*Data supplied:*
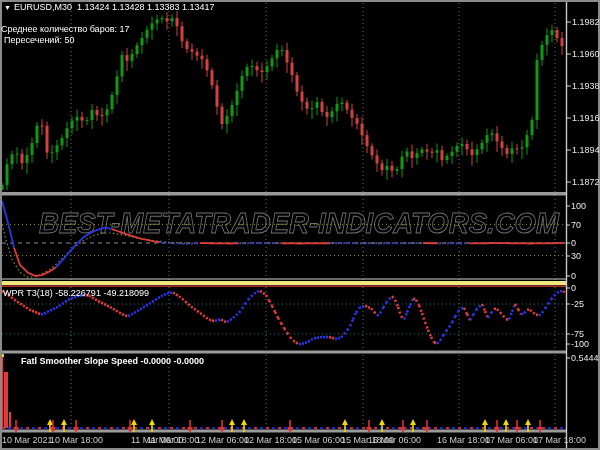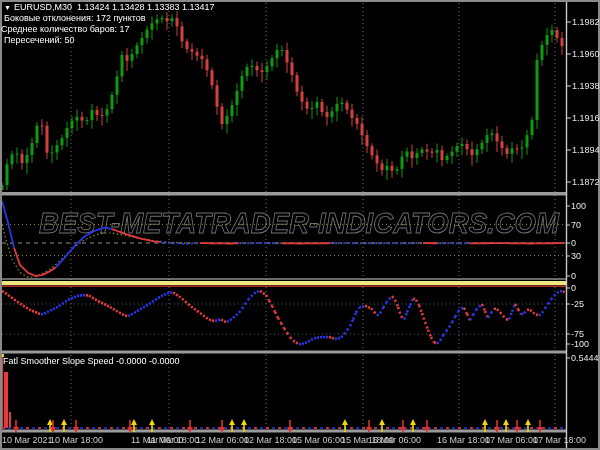--- a/index.html
+++ b/index.html
@@ -546,7 +546,6 @@
   <div class="hdr">
     <span class="mk">▼</span><span>EURUSD,M30</span>&nbsp;&nbsp;<span>1.13424 1.13428 1.13383 1.13417</span>
   </div>
-  <div class="lbl" style="left:4px;top:13px;">Боковые отклонения: 172 пунктов</div>
   <div class="lbl" style="left:1px;top:24px;">Среднее количество баров: 17</div>
   <div class="lbl" style="left:4px;top:35px;">Пересечений: 50</div>
 

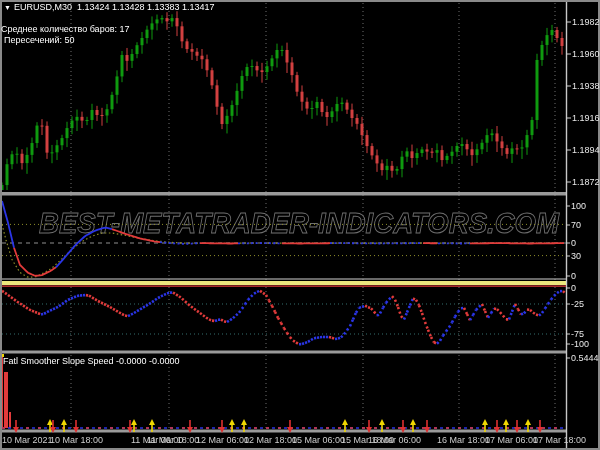--- a/index.html
+++ b/index.html
@@ -549,6 +549,7 @@
   <div class="lbl" style="left:1px;top:24px;">Среднее количество баров: 17</div>
   <div class="lbl" style="left:4px;top:35px;">Пересечений: 50</div>
 
+  <div class="lbl" style="left:3px;top:288px;">WPR T3(18) -58.226791 -49.218099</div>
   <div class="lbl" style="left:3px;top:356px;">Fatl Smoother Slope Speed -0.0000 -0.0000</div>
   <div class="lbl cur" style="left:584px;top:421px;margin-top:30px;">0.00374</div>
 

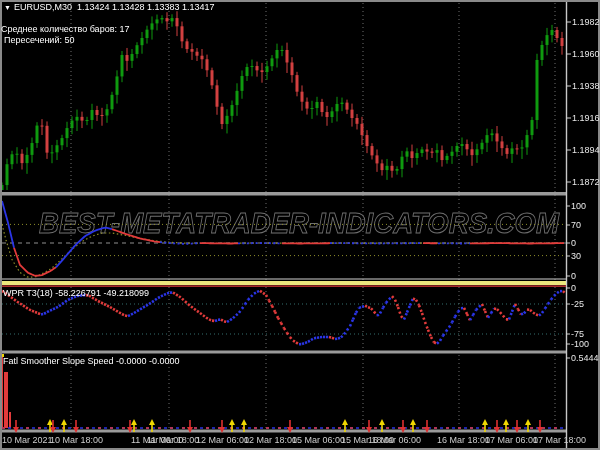--- a/index.html
+++ b/index.html
@@ -550,7 +550,7 @@
   <div class="lbl" style="left:4px;top:35px;">Пересечений: 50</div>
 
   <div class="lbl" style="left:3px;top:288px;">WPR T3(18) -58.226791 -49.218099</div>
-  <div class="lbl" style="left:3px;top:356px;">Fatl Smoother Slope Speed -0.0000 -0.0000</div>
+  <div class="lbl" style="left:21px;top:356px;font-weight:bold;">Fatl Smoother Slope Speed -0.0000 -0.0000</div>
   <div class="lbl cur" style="left:584px;top:421px;margin-top:30px;">0.00374</div>
 
   <div id="price-axis">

*Work task:*
Drop the pictures, then repeat the material word for word.

*Output:*
--- a/index.html
+++ b/index.html
@@ -546,7 +546,6 @@
   <div class="hdr">
     <span class="mk">▼</span><span>EURUSD,M30</span>&nbsp;&nbsp;<span>1.13424 1.13428 1.13383 1.13417</span>
   </div>
-  <div class="lbl" style="left:4px;top:13px;">Боковые отклонения: 172 пунктов</div>
   <div class="lbl" style="left:1px;top:24px;">Среднее количество баров: 17</div>
   <div class="lbl" style="left:4px;top:35px;">Пересечений: 50</div>
 

--- a/index.html
+++ b/index.html
@@ -549,6 +549,7 @@
   <div class="lbl" style="left:1px;top:24px;">Среднее количество баров: 17</div>
   <div class="lbl" style="left:4px;top:35px;">Пересечений: 50</div>
 
+  <div class="lbl" style="left:3px;top:288px;">WPR T3(18) -58.226791 -49.218099</div>
   <div class="lbl" style="left:3px;top:356px;">Fatl Smoother Slope Speed -0.0000 -0.0000</div>
   <div class="lbl cur" style="left:584px;top:421px;margin-top:30px;">0.00374</div>
 

--- a/index.html
+++ b/index.html
@@ -550,7 +550,7 @@
   <div class="lbl" style="left:4px;top:35px;">Пересечений: 50</div>
 
   <div class="lbl" style="left:3px;top:288px;">WPR T3(18) -58.226791 -49.218099</div>
-  <div class="lbl" style="left:3px;top:356px;">Fatl Smoother Slope Speed -0.0000 -0.0000</div>
+  <div class="lbl" style="left:21px;top:356px;font-weight:bold;">Fatl Smoother Slope Speed -0.0000 -0.0000</div>
   <div class="lbl cur" style="left:584px;top:421px;margin-top:30px;">0.00374</div>
 
   <div id="price-axis">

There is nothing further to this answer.